**BRIEF**: From the entries below, extract every line that includes the word "aidatasetgenerator".

Structured diff data
★ ★ ★ ★ ★
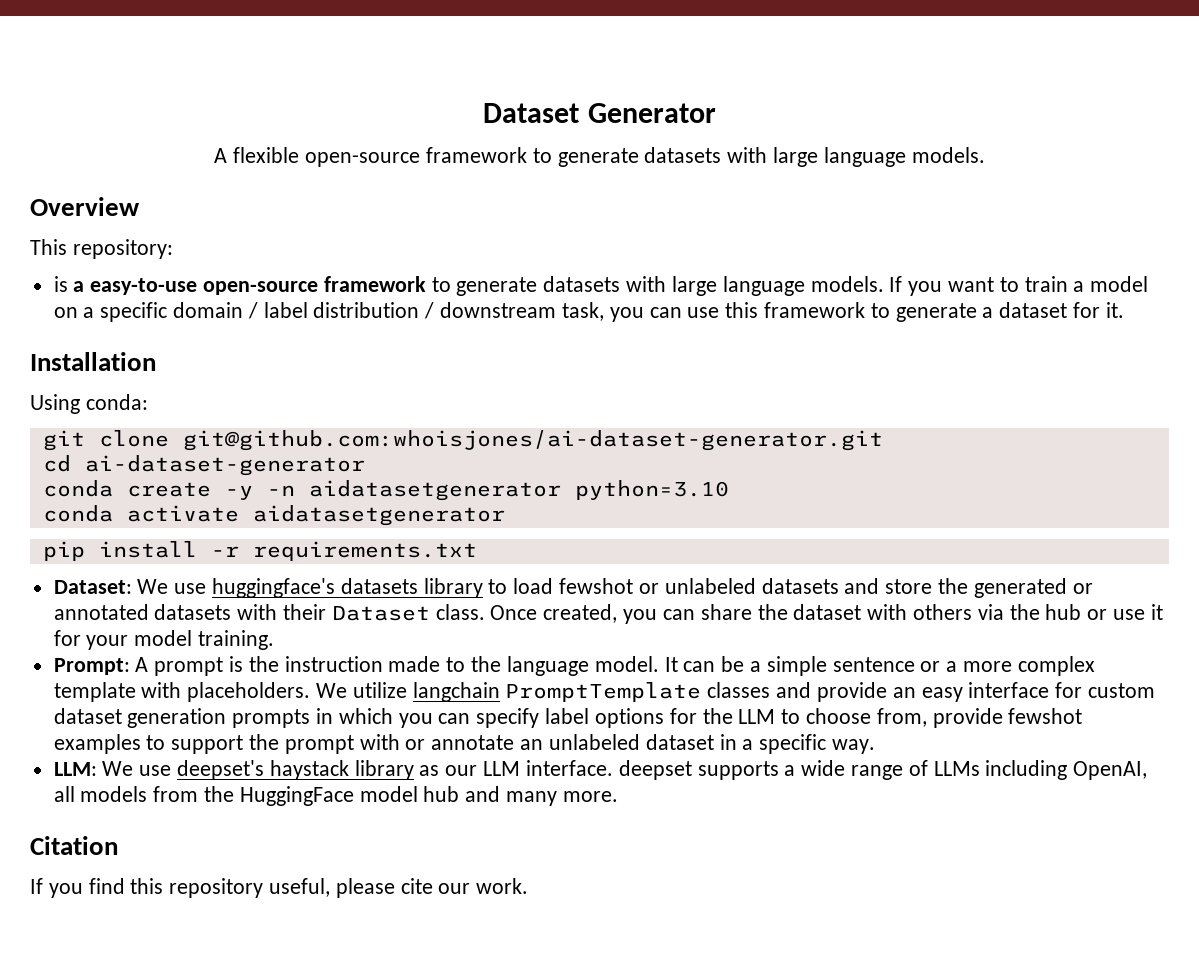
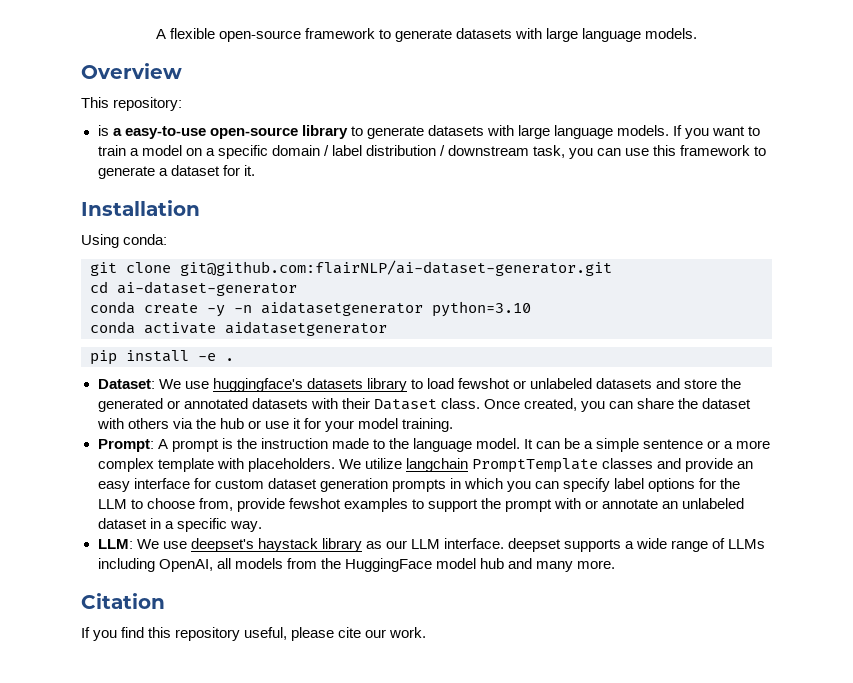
- Dataset Generator
- is a easy-to-use open-source framework to generate datasets with large language models.
+ is a easy-to-use open-source library to generate datasets with large language models.
- git clone git@github.com:whoisjones/ai-dataset-generator.git
+ git clone git@github.com:flairNLP/ai-dataset-generator.git
- pip install -r requirements.txt
+ pip install -e .

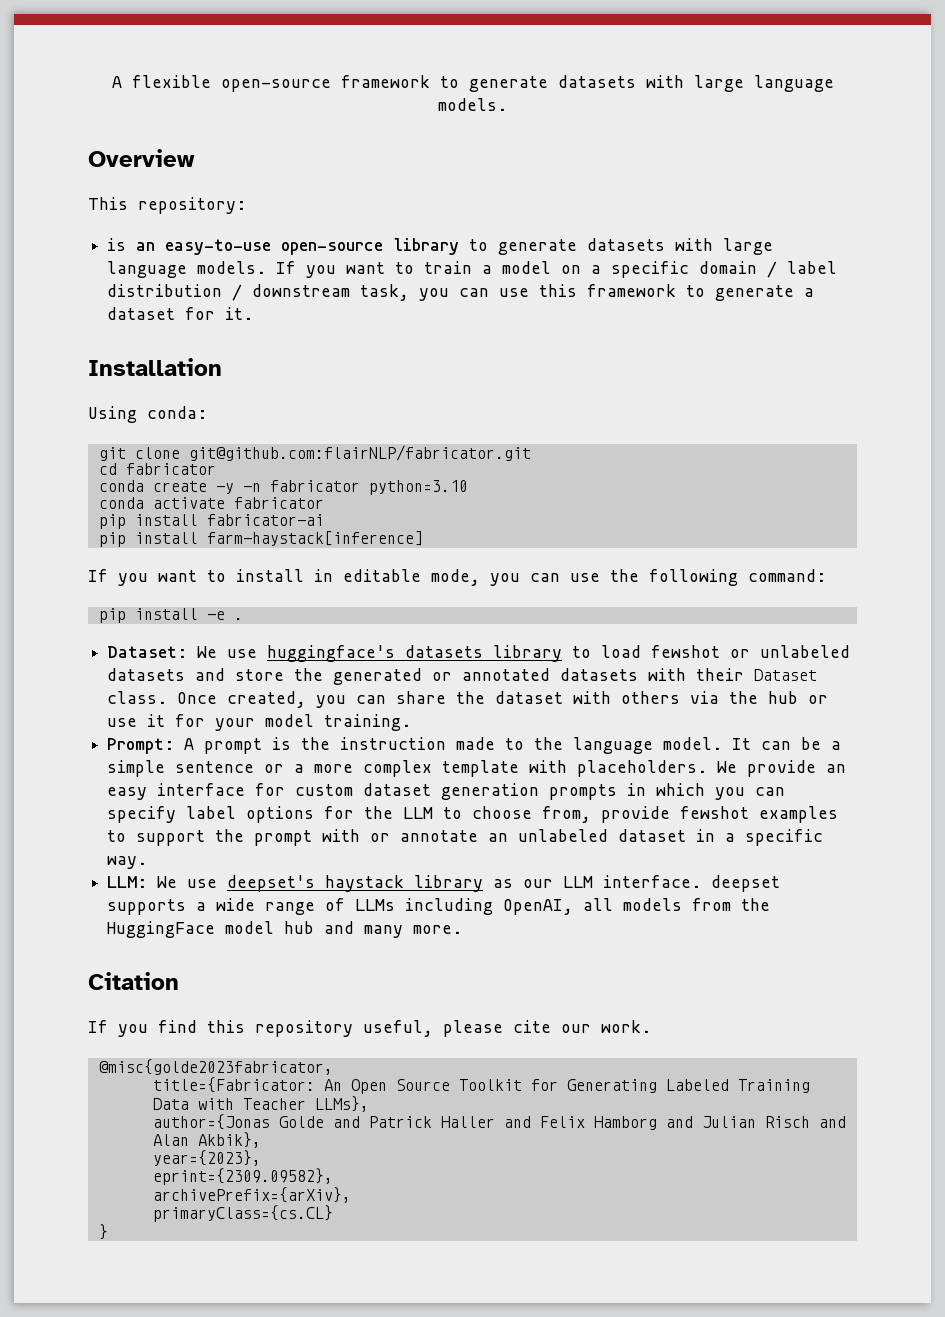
- is a easy-to-use open-source library to generate datasets with large language models.
+ is an easy-to-use open-source library to generate datasets with large language models.
- git clone git@github.com:flairNLP/ai-dataset-generator.git
+ git clone git@github.com:flairNLP/fabricator.git
- cd ai-dataset-generator
+ cd fabricator
- conda create -y -n aidatasetgenerator python=3.10
+ conda create -y -n fabricator python=3.10
- conda activate aidatasetgenerator
+ conda activate fabricator
+ pip install fabricator-ai
+ pip install farm-haystack[inference]
+ If you want to install in editable mode, you can use the following command:
- We utilize langchain PromptTemplate classes and provide an easy interface for custom dataset generation prompts in which you can specify label options for the LLM to choose from, provide fewshot examples to support the prompt with or annotate an unlabeled dataset in a specific way.
+ We provide an easy interface for custom dataset generation prompts in which you can specify label options for the LLM to choose from, provide fewshot examples to support the prompt with or annotate an unlabeled dataset in a specific way.
+ @misc{golde2023fabricator,
+ title={Fabricator: An Open Source Toolkit for Generating Labeled Training Data with Teacher LLMs},
+ author={Jonas Golde and Patrick Haller and Felix Hamborg and Julian Risch and Alan Akbik},
+ year={2023},
+ eprint={2309.09582},
+ archivePrefix={arXiv},
+ primaryClass={cs.CL}
+ }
★ ★ ★ ★ ★
**EXERCISE RESULT**:
- conda create -y -n aidatasetgenerator python=3.10
- conda activate aidatasetgenerator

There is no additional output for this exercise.